(Directions for this task): Copy each line of the entries beneath that contains the word "none".

---- Information provided

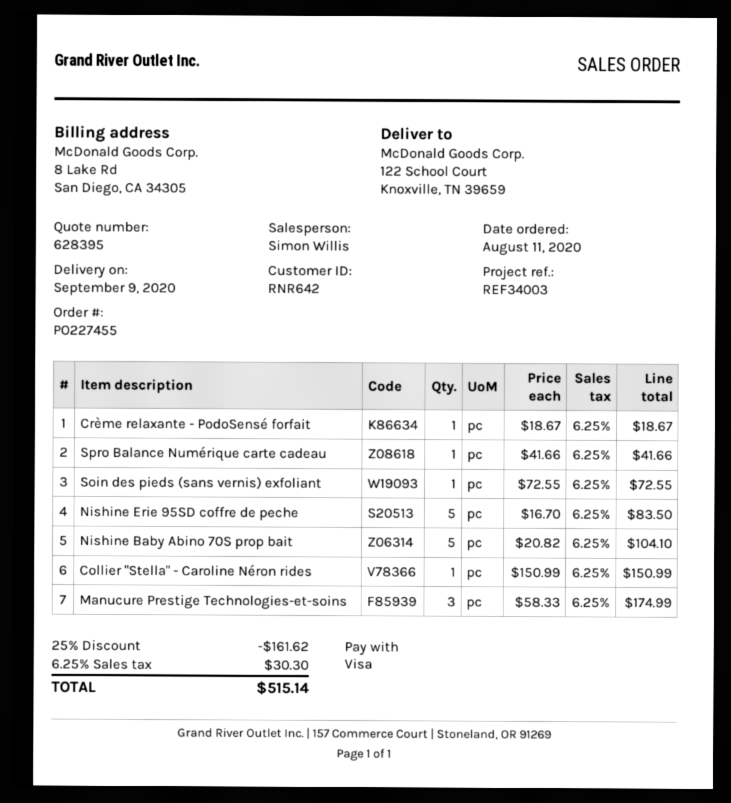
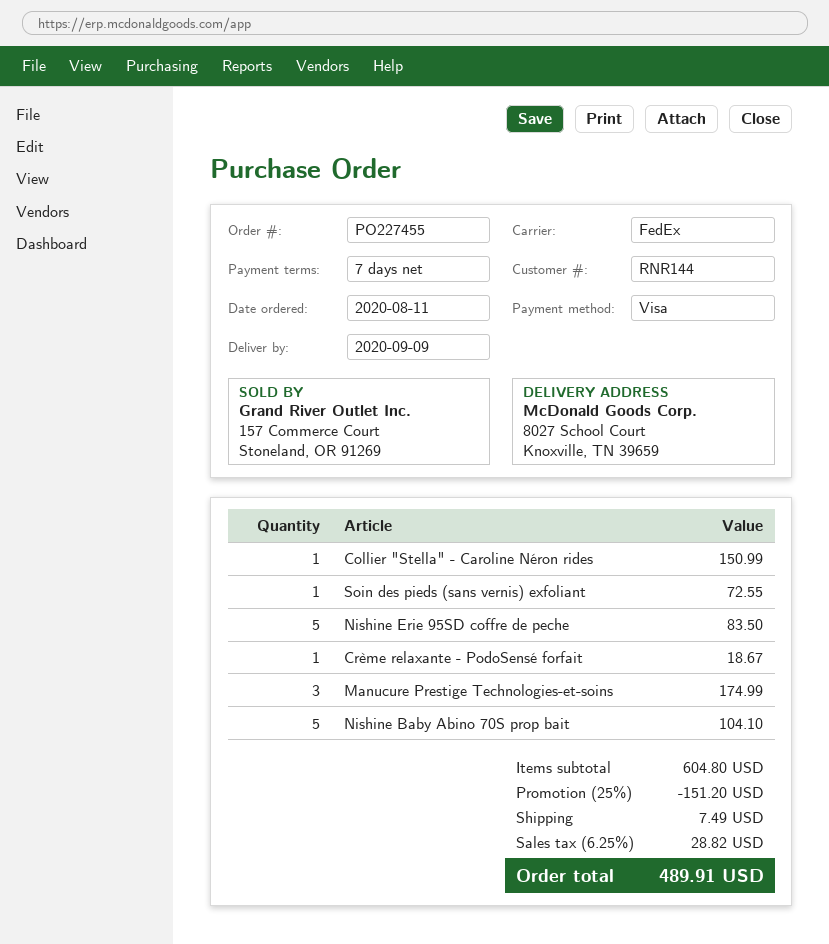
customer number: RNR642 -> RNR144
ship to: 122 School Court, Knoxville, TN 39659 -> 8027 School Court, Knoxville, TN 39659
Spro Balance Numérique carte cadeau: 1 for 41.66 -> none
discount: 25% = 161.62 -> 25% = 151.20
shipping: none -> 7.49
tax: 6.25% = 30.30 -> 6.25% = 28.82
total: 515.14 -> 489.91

--------

(Exercise output):
Spro Balance Numérique carte cadeau: 1 for 41.66 -> none
shipping: none -> 7.49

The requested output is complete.